When Ann Cook, a New York–based art adviser, asked Clive Lonstein to complete the interiors of her house in Aspen, Colorado, the designer knew he needed to create something far more elegant than a mountain lodge lined in rough-hewn wood and flagstone. “She has phenomenal taste and a very sophisticated eye,” Lonstein says. “I like to make things rich and textural but minimalistic, and given her background, I knew art was going to be a very important part of the project. We gelled very well.”
Cook and her husband had purchased the 1970s home to take maximum advantage of the area’s cultural offerings as much as its epic ski scene. “I love being close to the Aspen Institute, the music festival, and just being able to walk into town,” says Cook, who is also involved with the Aspen Art Museum and Anderson Ranch Arts Center.
The existing design clearly needed updating, so Cook first tapped Greg Tankersley of McAlpine, the same architect who had designed her house in Greenwich, Connecticut, to rework the bones of the space. Then she called in Lonstein, who has devised numerous homes in the area, to layer in comfort and soul. “Many times, contemporary interiors feel like they could be located just about anywhere, so I really wanted to give the house a sense of place through colors, materials, and texture,” says Lonstein.
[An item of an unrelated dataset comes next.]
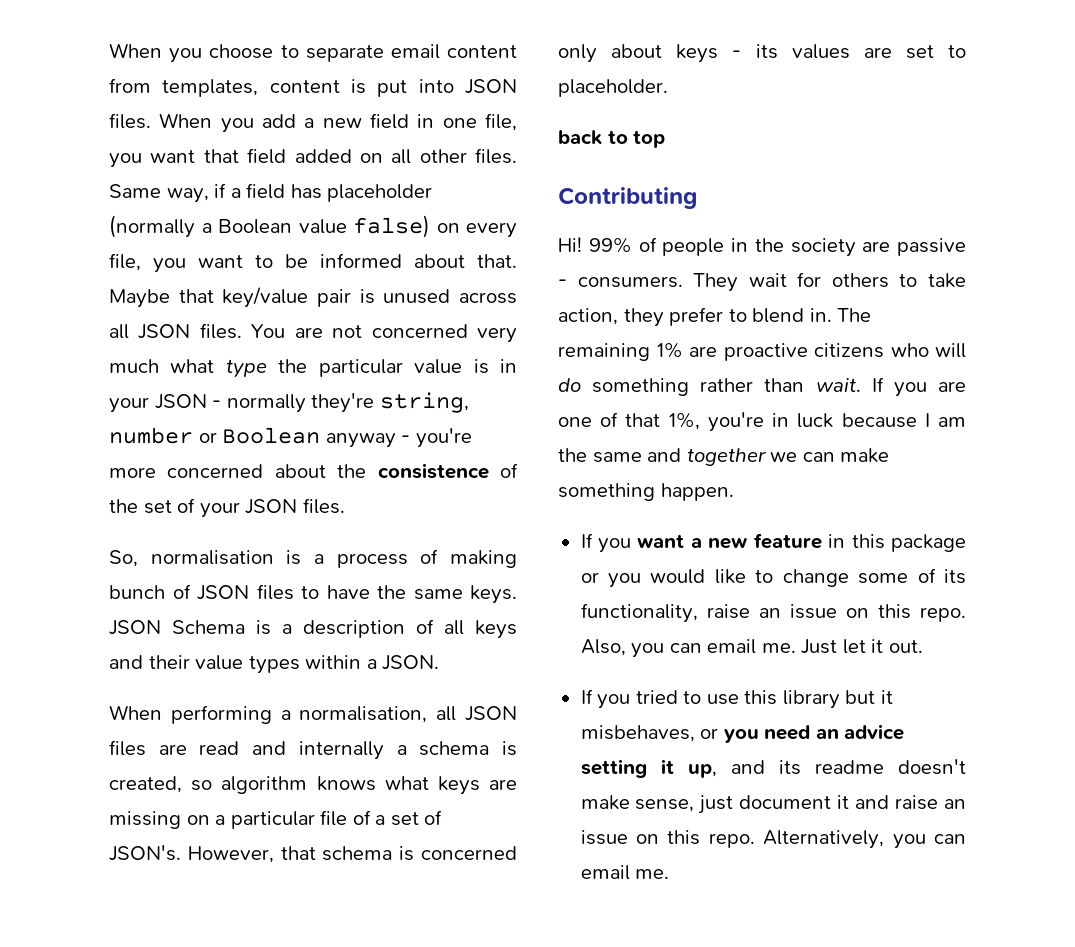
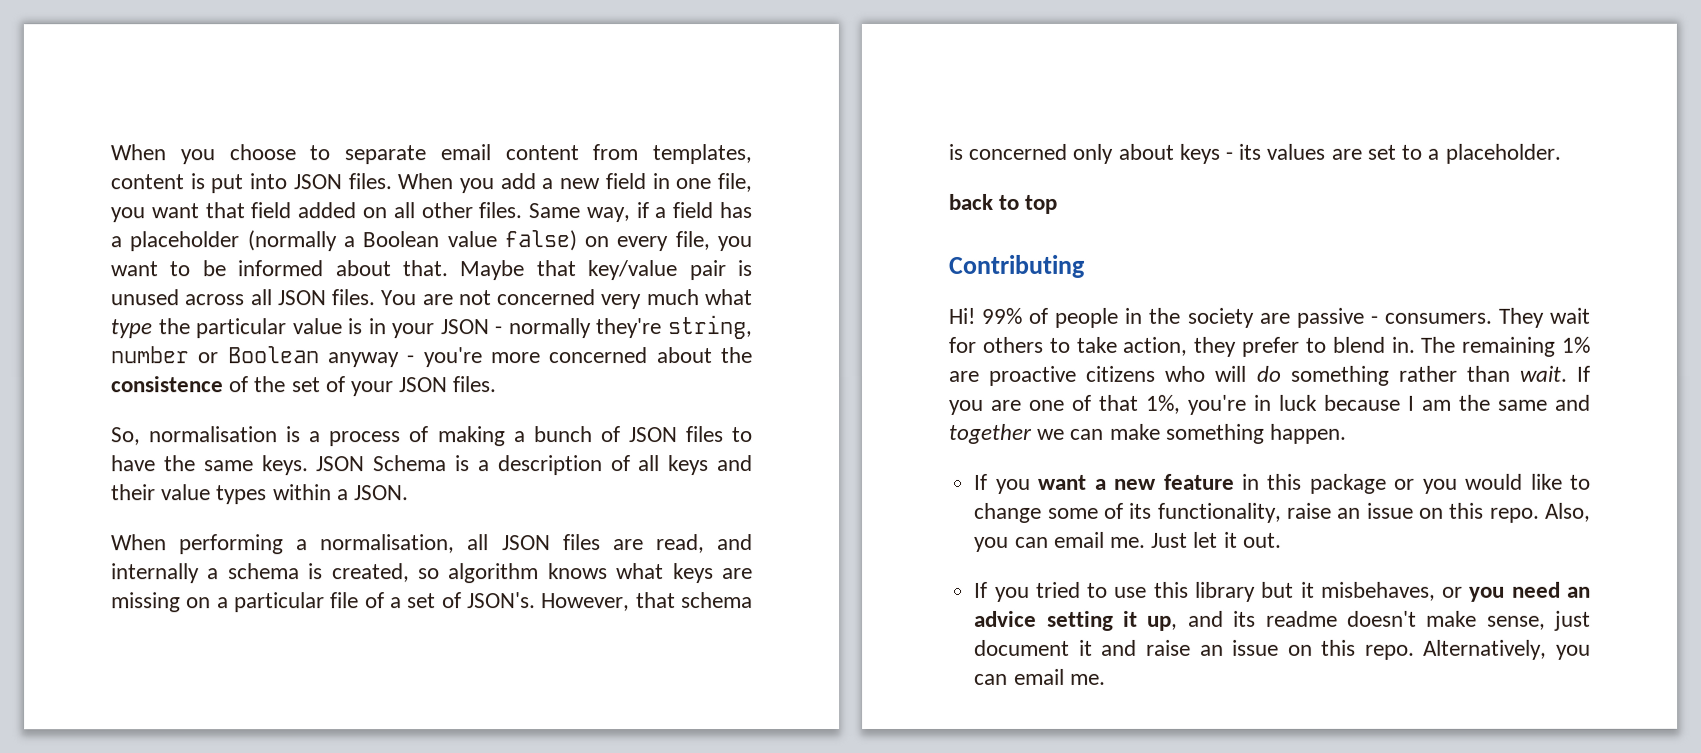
(322, 191) none -> [110,236,122,248] a
(518, 559) none -> [513,431,526,443] a
[199,741,240,755] read -> [655,534,705,554] read,
(966, 51) none -> [1427,148,1440,160] a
Tactile elements abound in the great room, where Lonstein defined the main seating area with one long sofa and a pair of matching asymmetrical love seats in white alpaca velvet, centering them on a custom cocktail table topped with thick cast-glass slabs from John Lewis Glass.
In the dining area, he clad the wall around the fireplace in hand-chiseled black limestone and installed a hefty oak dining table with an end-grain border that’s long enough to host a crowd. Vintage Børge Mogensen chairs upholstered in nubby orange fabric bring cushy comfort for lingering dinner conversations beside a showstopping painting by Oscar Murillo. The whole expanse is illuminated by a custom linear chandelier of blackened metal beams suspended by hand-stitched saddle leather straps, which generates lighting for multiple zones.
“I really wanted to give the house a sense of place through colors, materials, and texture”CLIVE LONSTEIN
The library leading to the primary bedroom suite features a sand-based work by Jennifer Guidi inspired by Tibetan mandalas. The doorway to the bedroom beyond draws attention to a Nick Cave sculpture of a bronze cast of the artist’s hand dangling a tangle of flowers. Inside the bedroom itself, Lonstein created a more serene environment with a palette of off-whites and grays, including a bed finished in silvery mohair beneath a ’50s light fixture with a raised pattern of botanicals.
“I love the design, and the art just adds another layer,” says Cook, noting that the process was deeply collaborative and so satisfying that she is now working with Lonstein on her pied-à-terre in Miami and apartment in Manhattan. “This home is perfect for us.”